=== PROBLEM DETAILS ===
If a record holds a picture, leave the picture out and print everything else exactly.
################
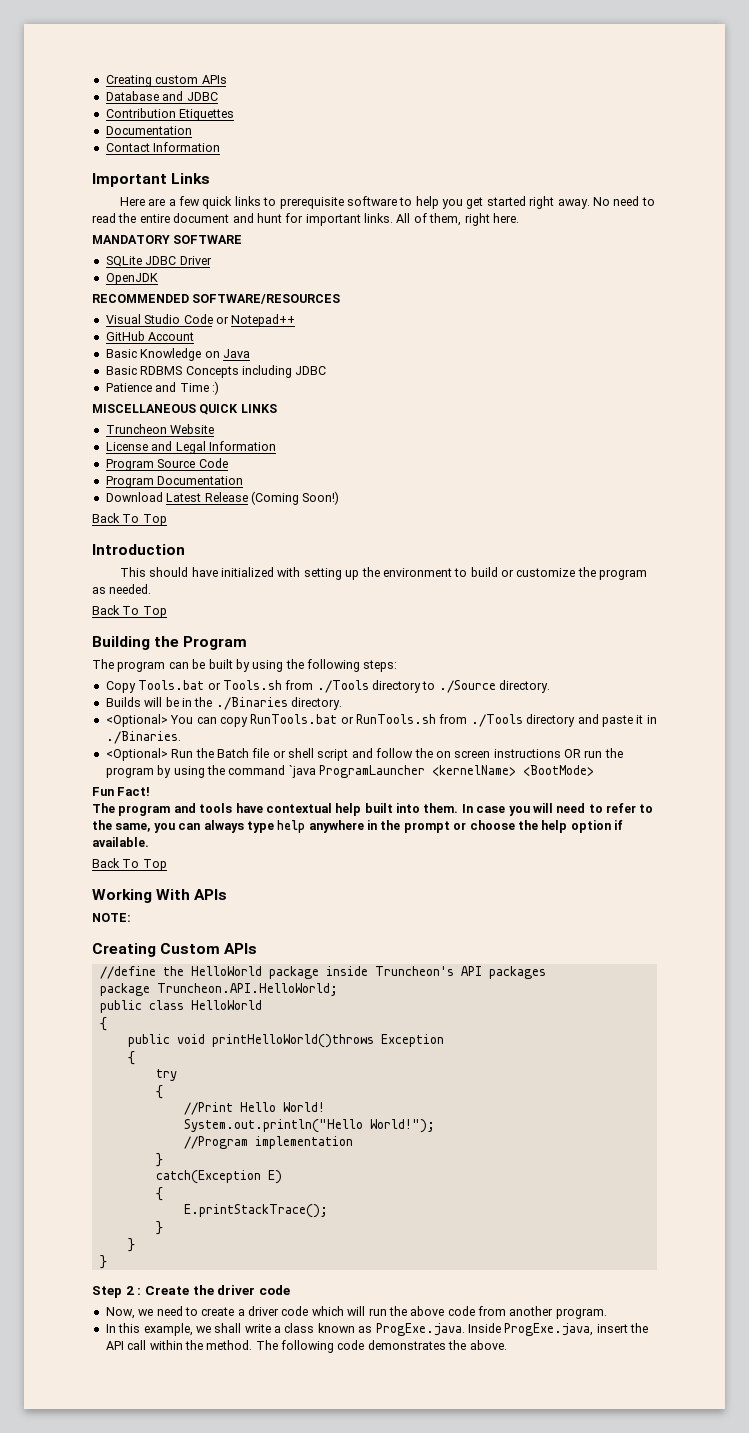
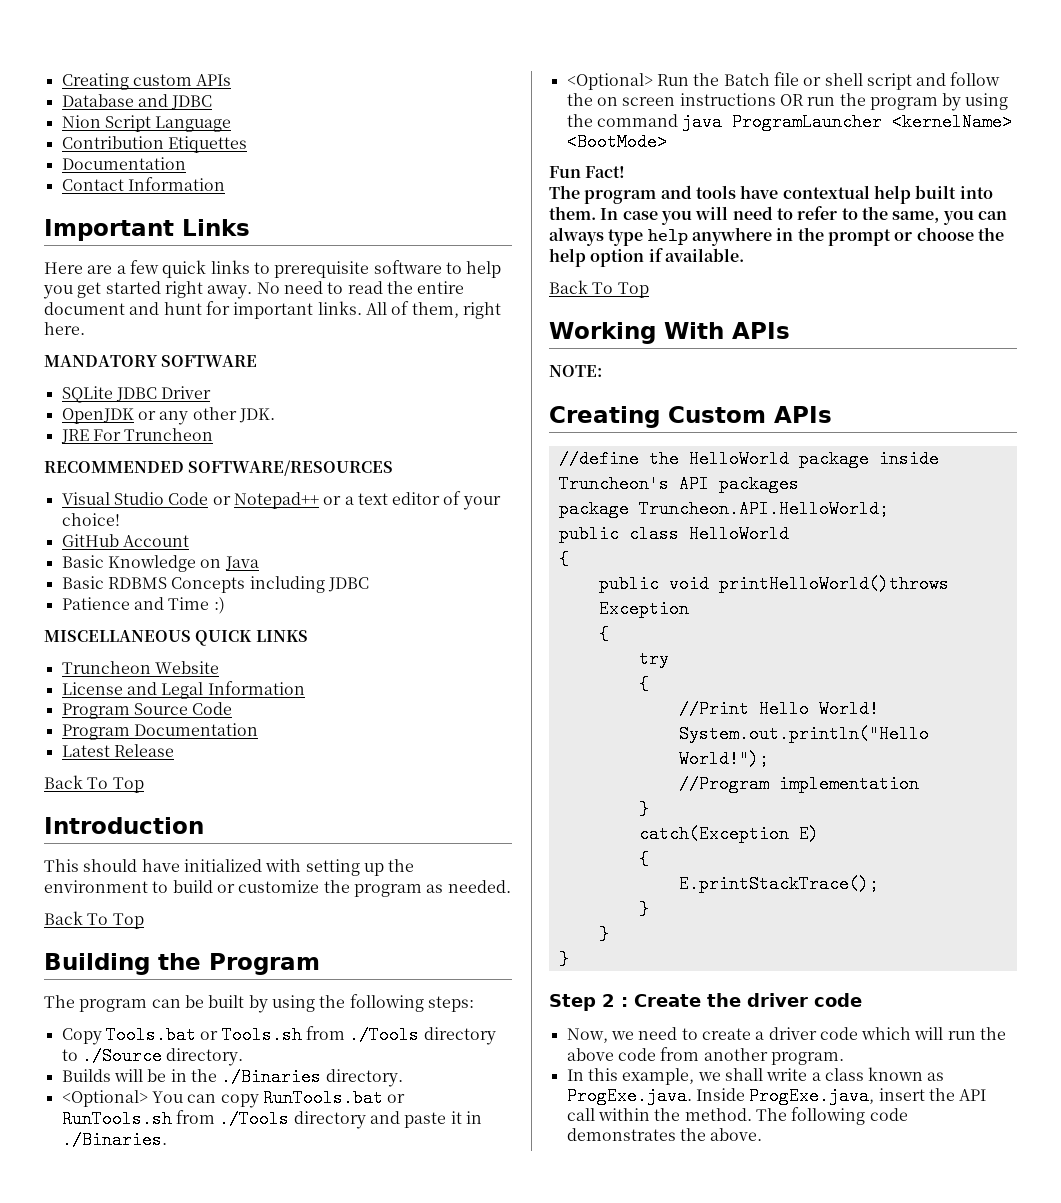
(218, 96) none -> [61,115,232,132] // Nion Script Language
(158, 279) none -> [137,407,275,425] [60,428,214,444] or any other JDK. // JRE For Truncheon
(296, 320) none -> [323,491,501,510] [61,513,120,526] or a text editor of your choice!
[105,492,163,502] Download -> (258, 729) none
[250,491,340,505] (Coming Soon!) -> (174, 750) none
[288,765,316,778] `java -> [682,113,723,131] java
################
=== TASK OUTPUT ===
(218, 96) none -> [61,115,232,132] // Nion Script Language
(158, 279) none -> [137,407,275,425] [60,428,214,444] or any other JDK. // JRE For Truncheon
(296, 320) none -> [323,491,501,510] [61,513,120,526] or a text editor of your choice!
[105,492,163,502] Download -> (258, 729) none
[250,491,340,505] (Coming Soon!) -> (174, 750) none
[288,765,316,778] `java -> [682,113,723,131] java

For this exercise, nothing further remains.